Star Wars_ X-Wing 02_ Wedge's Gamble - Michael A. Stackpole [11]
“It could.” Tycho shrugged his shoulders. “Then again, you could think about what you know about me and decide for yourself if I can be trusted or not.”
Corran sat back and folded his arms across his chest. In his career with the Corellian Security Force, Corran had questioned all manner of people—humans, aliens, and even the occasional droid. He’d always had a sense about who was telling the truth and who was lying to him. He’d gotten used to following that feeling, playing his hunches to find the chinks in the stories suspects used to build.
From Tycho he was getting no sign of deception, but what he didn’t know about the man seemed to outweigh what he did know. There was no question that Tycho Celchu had been a valued and valiant member of Rogue Squadron from before Hoth until after Endor, Bakura, and dozens of other little battles. He flew an A-wing in the assault on the second Death Star and managed to draw pursuit away from Wedge and the Millennium Falcon. Well after that he had volunteered for a classified mission and all trace of his records up to six months before he rejoined Rogue Squadron had been encrypted. The gap only amounted to three quarters of a year, but it marked the end of trust in him by a host of Alliance figures. It seems Wedge Antilles was the only person who still had faith in him.

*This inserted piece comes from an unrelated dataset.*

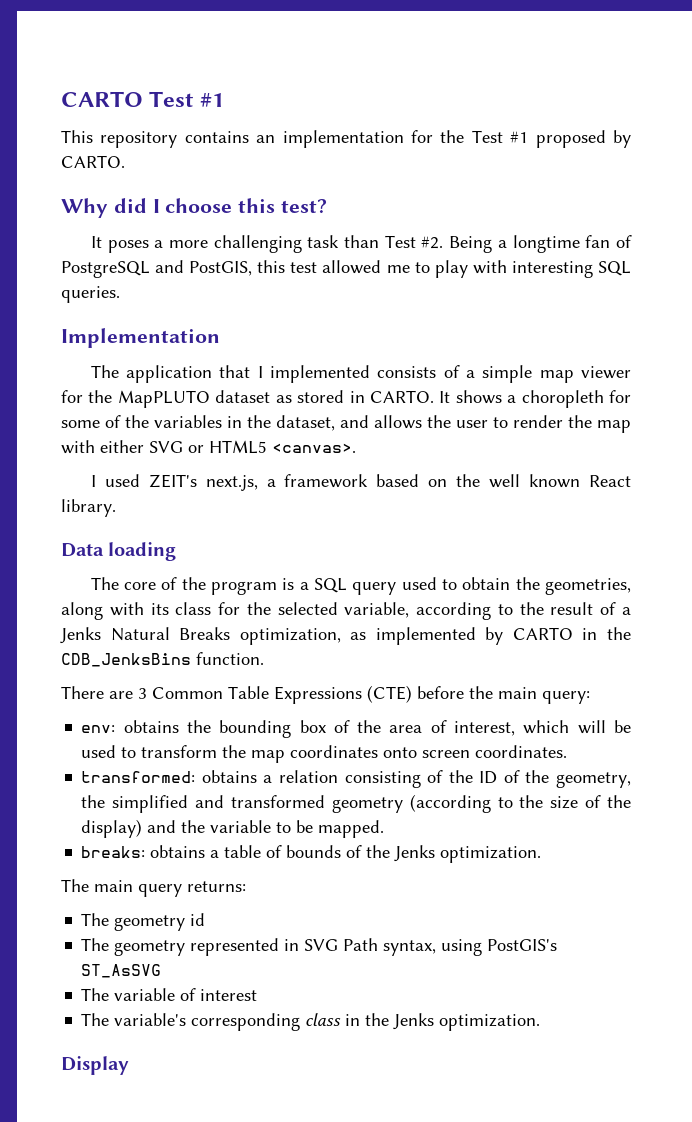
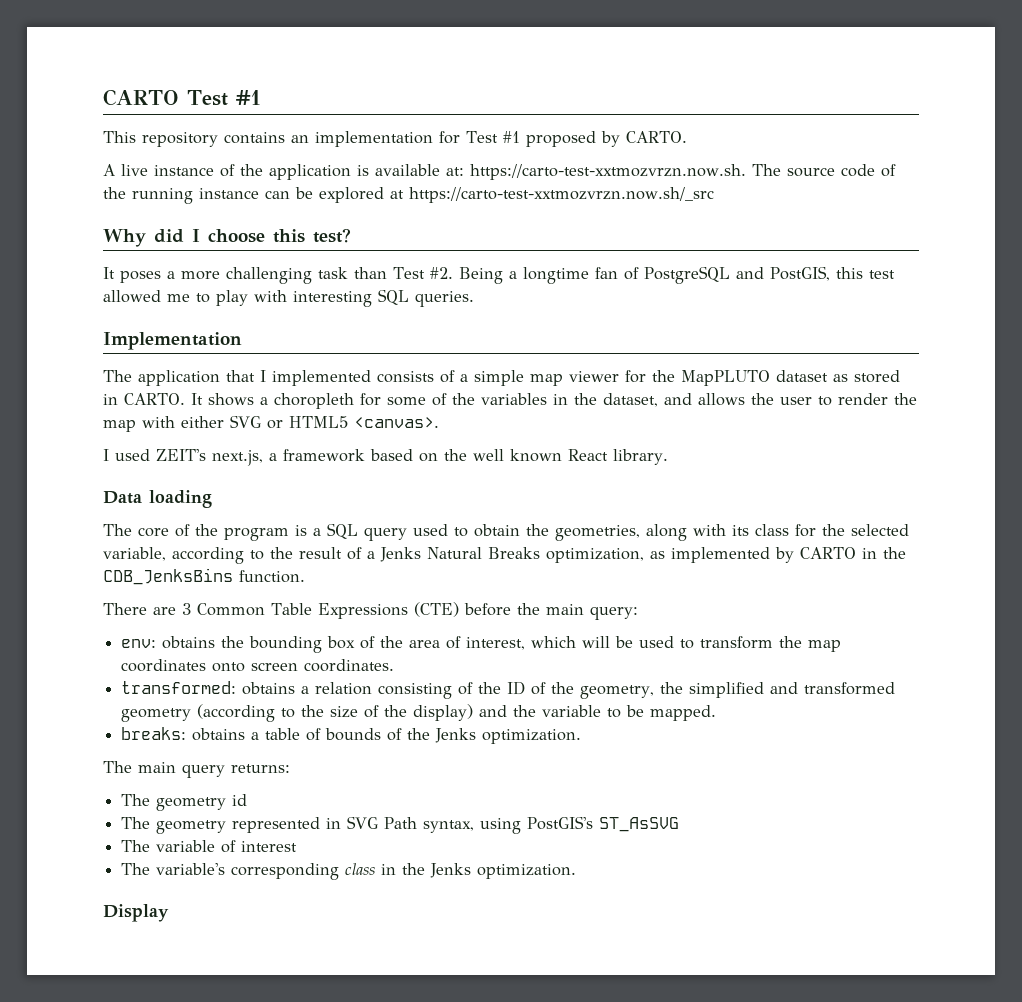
[440,130,465,143] the -> (460, 137) none
(125, 161) none -> [103,164,896,180] [103,187,714,204] // A live instance of the application is available at: https://carto-test-xxtmozvrzn.now.sh. The source code of the running instance can be explored at https://carto-test-xxtmozvrzn.now.sh/_src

Corran had only known Tycho for six months, but in that time Tycho had repeatedly flown an unarmed shuttle into dangerous situations to recover pilots who had been shot out of their ships. On one of those occasions he had saved Corran’s life by providing him a datafeed that let him target incoming TIE Interceptors. It had been a brave thing to do, and one that could have gotten Tycho killed, but he took the chance to keep Corran alive.
Despite owing Tycho his life not once but twice, Corran still had reservations about him. Tycho had been secretive about the gap in his record. Corran could have easily ignored that, but the ease with which Tycho had overpowered his security detail and slipped away from supervision on the second occasion when he saved Corran’s life made Corran wary. He knew his suspicion was the residue of having been a CorSec officer whose father and grandfather had also served CorSec, and he’d hoped learning the truth about Tycho would ease his mind.
The problem was that the only place he could learn the story would be from Tycho who, for better or worse, had to be considered somewhat unreliable as a narrator. Still, it’s better than unfocused suspicion.
“Sir, I have trusted you in the past, and I’ll go on trusting you in the future because I’ve not seen you do anything wrong. And I apologize for trying to slice out your file. I guess having worked with CorSec has just honed my sense of paranoia. Not knowing why Salm has you under guard has that sense working overtime.”
“But you’d still like to know what happened to me two years ago?”
“Yes, sir.”
“Fine.” Tycho shrugged with resignation, but his voice carried with it some relief. “It’ll be good to share this with someone else, but it goes no further, right?”
Corran held his hand up. “On my honor.”
Tycho fixed him with a crystal-blue stare for a second, then nodded. “I volunteered to fly a TIE starfighter into Coruscant. The Alliance impounded it at Bakura and modified it heavily to fill it with sensor packages. In coming in I made several orbits of the planet and picked up all sorts of interesting data on the Golan space fortresses, the defense shields, the orbital solar collection mirrors, the skyhooks, the dry docks and ship factories, and everything else orbiting the planet. I then took the ship in, landed on Coruscant, and the data was downloaded. It was shipped out by various routes and within two weeks I was asked to fly the eyeball back out, taking readings as I went, then hook up with a freighter and return to the Alliance. I knew getting out would be tough, but we had all the proper codes to get out, so I chanced it.”
“And the Imps got you.”
“They did. Two ion-cannon blasts shorted every system I had in the ship, including the self-destruct.